Tuesday, September 8, 2009

Batman 688-690

Judd Winick's Batman. I have been in the camp that Judd Winick is a mediocre comic book writer. I always felt like his stuff was being force fed food I hated as a baby. When I was a baby, you see, the mortality rate was pretty crazy. I was born in the 1700's.

Anyway, Winick's Batman run here has been pretty great. Perhaps when I compare him to demon-seed Grant Morrison it is clouding my objectivity. But seriously, this arc has been cool.

First and foremost, there is VERY little of Damien in this series. I love that. In fact, I wonder what Damien would look like in a casket.

So, Two-Face figures out that this new Batman (Dick Grayson) is not the OLD Batman. Quite an interesting cliffhanger in issue #690. Clayface makes an appearance, and I can't remember the last Clayface story I read.

Mark Bagley is a great artist, I liked him way back in the day when he was on Spider-Man. Good detail! Side note: supposedly this was Winick's last issue?! So someone else is writing the conclusion? Weird. Seems like the only consistently DC has right now is with Green Lantern.

Speaking of which, the next entry will catch up my legions of readers (2) on Blackest Night!

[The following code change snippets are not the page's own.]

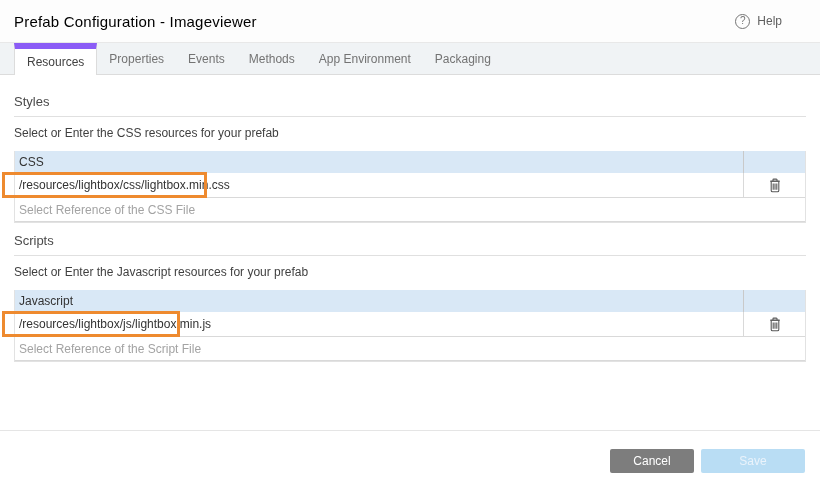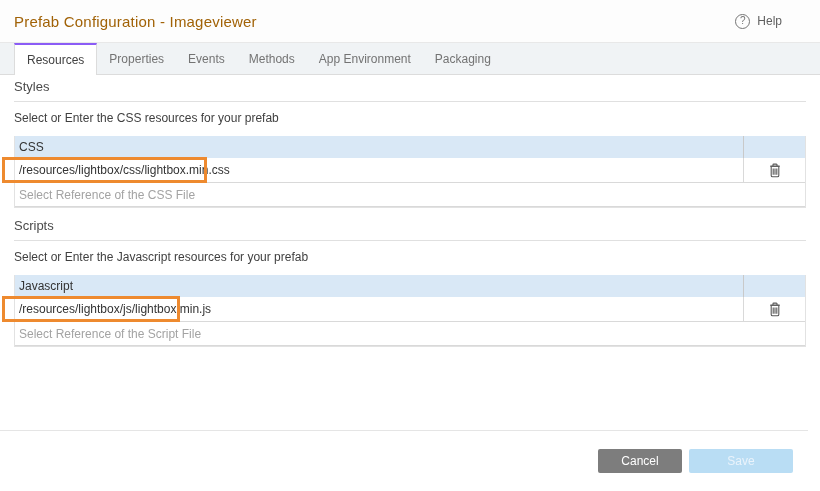--- a/index.html
+++ b/index.html
@@ -11,21 +11,21 @@
   }
 
   
   .titlebar {
     height: 42px;
     display: flex; align-items: center; justify-content: space-between;
     padding: 0 38px 0 14px;
     background: #fdfdfd;
   }
   .titlebar h1 {
-    font-size: 15px; font-weight: 400; color: #a16207; letter-spacing: 0.2px;
+    font-size: 15px; font-weight: 400; color: #000000; letter-spacing: 0.2px;
   }
   .help {
     display: flex; align-items: center; gap: 7px;
     cursor: pointer; color: #5f5f5f; font-size: 12px;
   }
   .help-icon {
     width: 15px; height: 15px; border: 1px solid #757575; border-radius: 50%;
     display: inline-flex; align-items: center; justify-content: center;
     font-size: 10px; color: #757575; line-height: 1;
   }
@@ -40,29 +40,29 @@
   }
   .tab {
     display: flex; align-items: center;
     padding: 0 12px; font-size: 12px; color: #737373; cursor: pointer;
     white-space: nowrap;
   }
   .tab.active {
     background: #ffffff;
     border-left: 1px solid #dcdcdc;
     border-right: 1px solid #dcdcdc;
-    border-top: 2px solid #8b5cf6;
+    border-top: 6px solid #8b5cf6;
     margin-bottom: -1px;
     color: #424242;
   }
 
   
   main { padding: 0 14px; }
   .section-heading {
-    margin-top: 4px; padding-bottom: 7px;
+    margin-top: 19px; padding-bottom: 7px;
     font-size: 13px; font-weight: 400; color: #4a4a4a;
     border-bottom: 1px solid #e0e0e0;
   }
   .section-desc {
     margin: 9px 0 11px; font-size: 12px; color: #3f3f3f;
   }
 
   .res-table {
     width: 100%;
     border: 1px solid #e2e2e2; border-top: none;
@@ -96,21 +96,21 @@
     border: 3px solid #ee8a2f;
     pointer-events: none;
   }
   .highlight-css { left: -13px; width: 205px; }
   .highlight-js  { left: -13px; width: 178px; }
 
   .scripts-gap { margin-top: 10px; }
 
   
   footer {
-    position: absolute; left: 0; right: 12px; bottom: 0; height: 61px;
+    position: absolute; left: 0; right: 0; bottom: 0; height: 61px;
     border-top: 1px solid #e5e5e5;
     display: flex; align-items: center; justify-content: flex-end;
     gap: 7px; padding-right: 15px;
     background: #ffffff;
   }
   .btn {
     height: 24px; border: none; border-radius: 2px;
     font-family: inherit; font-size: 12px; cursor: pointer;
   }
   .btn-cancel { width: 84px; background: #7d7d7d; color: #ffffff; }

Regarding Batman 688-690, 4 out of 5 Batarangs.

Sunday, September 6, 2009

Adventure Comics #1

Adventure Comics has quite a history. Starting in 1935 as New Comics, it (according to Wikipedia) started out as a humor series, making the switch to superheroes a few years later.

It ran until 1983, making it, at the time, one of the longest running comics.

The return of this title now features Conner Kent, a.k.a. Superboy. Geoff Johns brings us the story, and Francis Manapul the pictures. Does Geoff Johns sleep?

Now, last I knew, Superboy was dead, and am not sure what the deal is with his reincarnation, and I suppose I could easily find that information. Cripes, get off my jock, people! All right, I'm back. It turns out he was brought back in some sort of time-traveling debacle orchestrated by the Legion of Superheroes, after he died in the Infinite Crisis storyline.

Superboy, or Conner Kent, is cloned from both Lex Luthor and Superman. This plot point factors into the first issue when Conner and Superman visit Lex Luther's old home in Smallville. Now, color me stupid, but I didn't think Lex was really from Smallville, I thought that was a plot device used for the TV show Smallville. Regardless, reading the book was like an episode of Smallville set 15 or 20 years into the future.

Superboy is staying with Ma Kent, helps with chores, has Krypto the superdog as a pet, and has created a checklist in an effort to be more like Superman.

This was actually a pretty good first issue, and I'm glad I picked it up, even though I am left having to look up some of the key points on the interweb machine.

4 out of 5 shards of red kryptonite.